Jennifer M Hunt Hon DHealthSc, MPhil, FRCN, visiting professor in nursing, Anglia Ruskin University, Cambridge, UK

It is now almost 50 years since the title phrase, taken from the Briggs Report (DHSS 1972), became well known. Then, nurse researchers were few and the quantity and scope of research limited.

Nursing Standard. 35, 10, 19-22. doi: 10.7748/ns.35.10.19.s24

Published: 30 September 2020

As a hospital-based nurse researcher from the 1970s to the 1990s, I had become increasingly aware of the mismatch between the focus of much nursing research and what nurses did in practice. I was also acutely aware of how difficult it was to change practice and implement best evidence.

My initial inspiration came from studies in the United States (Ketefian 1975, Horsley et al 1978, Krueger et al 1979, Haller et al 1979). This US work coupled with my own work on the nursing process (Hunt 1978, Hunt and Marks-Maran 1980) provided the impetus for the paper that I had published in 1981 and have chosen to revisit for this article.

Despite the paper not being research-based it was published in the Journal of Advanced Nursing (JAN) and has been regularly cited. The content and propositions included in the paper evolved from presentations I gave on getting research findings into practice and was predominantly based on a lecture delivered in 1980 at the Second International Cancer Nursing Conference.

Subsequent work added to the understanding of barriers to non-acceptance as I became aware of the need to change not just practice but also policy (Hunt 1981, Hunt 1996, Hunt 2001).

Indicators for practice: the use of nursing research findings

Abstract

Until recently, discussion about nursing research centred on the need to get it carried out. Attention is now being focused on how to get nursing research used since so far, such research findings have not, on the whole, been assimilated into practice. Until this occurs, the practice of nursing will not and cannot be research-based in any meaningful way.

It is postulated that nursing research findings provide nurses with indicators for practice. This assumes that such findings are available and that the main barrier to their use is the poor communication of this research (in a form they can understand), to nurse practitioners. However recent research into the use of research findings casts doubt on this assumption and it can be argued that such a view is too simplistic. In this paper therefore, three questions are asked:

  • 1. Are relevant nursing research findings available which provide indicators for practice?

  • 2. What indicators do such findings provide?

  • 3. Are such findings used by nurse practitioners?
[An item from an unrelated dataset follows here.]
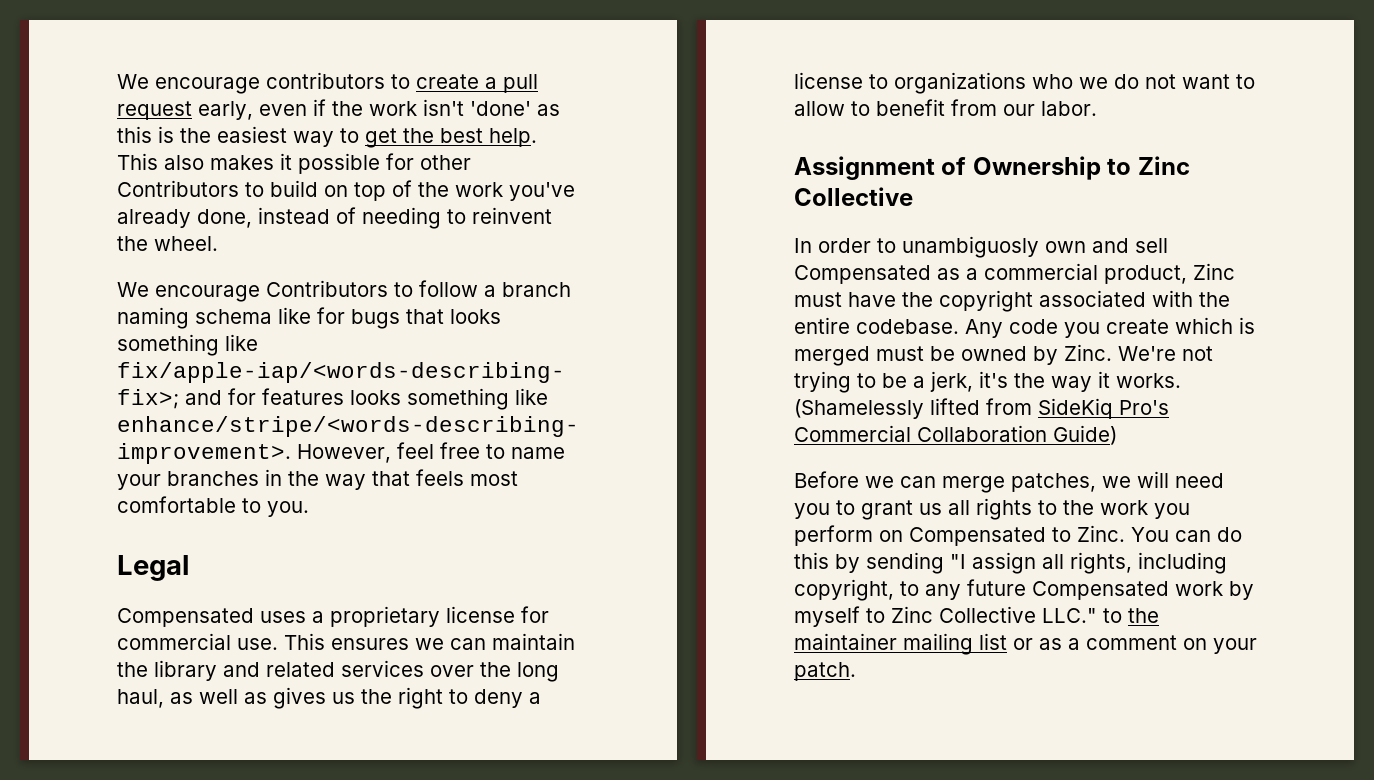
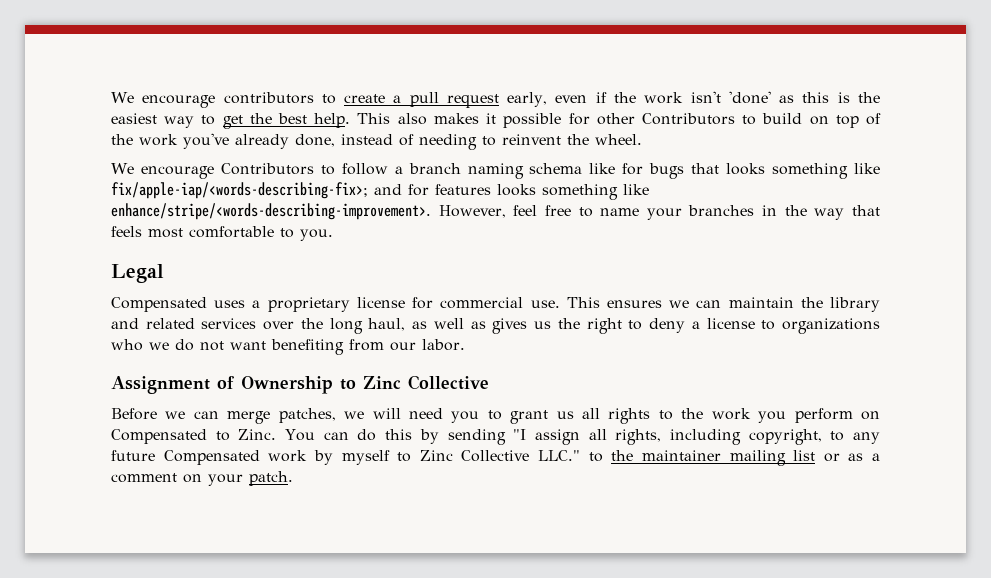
[1236,74,1255,89] [794,99,945,116] to allow to benefit -> [271,339,344,355] benefiting
[794,236,1168,258] [794,263,1235,284] [794,290,1230,312] [794,317,1255,338] [794,344,1213,366] [794,371,1181,393] [794,398,1169,419] [794,425,1117,445] // In order to unambiguosly own and sell Compensated as a commercial product, Zinc must have the copyright associated with the entire codebase. Any code you create which is merged must be owned by Zinc. We're not trying to be a jerk, it's the way it works. (Shamelessly lifted from SideKiq Pro's Commercial Collaboration Guide) -> (489, 382) none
Using specific examples from nursing research, ideas and suggestions are put forward which provide a basis for possible answers. Finally, the paper discusses the interdependence of research and practice and the need for them to develop together.

Citation

Hunt J (1981) Indicators for practice: the use of nursing research findings. Journal of Advanced Nursing 6, 3, 189-194; doi: 10.1111/j.1365-2648.1981.tb03211.x

Introduction and background

For over 50 years I have been involved in nursing research. During that time, I have seen major changes in health and medical care, organisational structures, and the development of nursing research. I have moved from being learner to doer to supervisor to director and now, commentator and assessor.

I was fortunate to start my career in the early days of nursing research as one of the first group of nurses selected for the Department of Health and Social Security (DHSS). Study of Nursing Care Project, the brainchild of key nursing leaders Marjorie Simpson and Jean McFarlane (Inman 1975). The intense research education I received provided a solid knowledge base to progress with nursing research and later senior posts in management and government.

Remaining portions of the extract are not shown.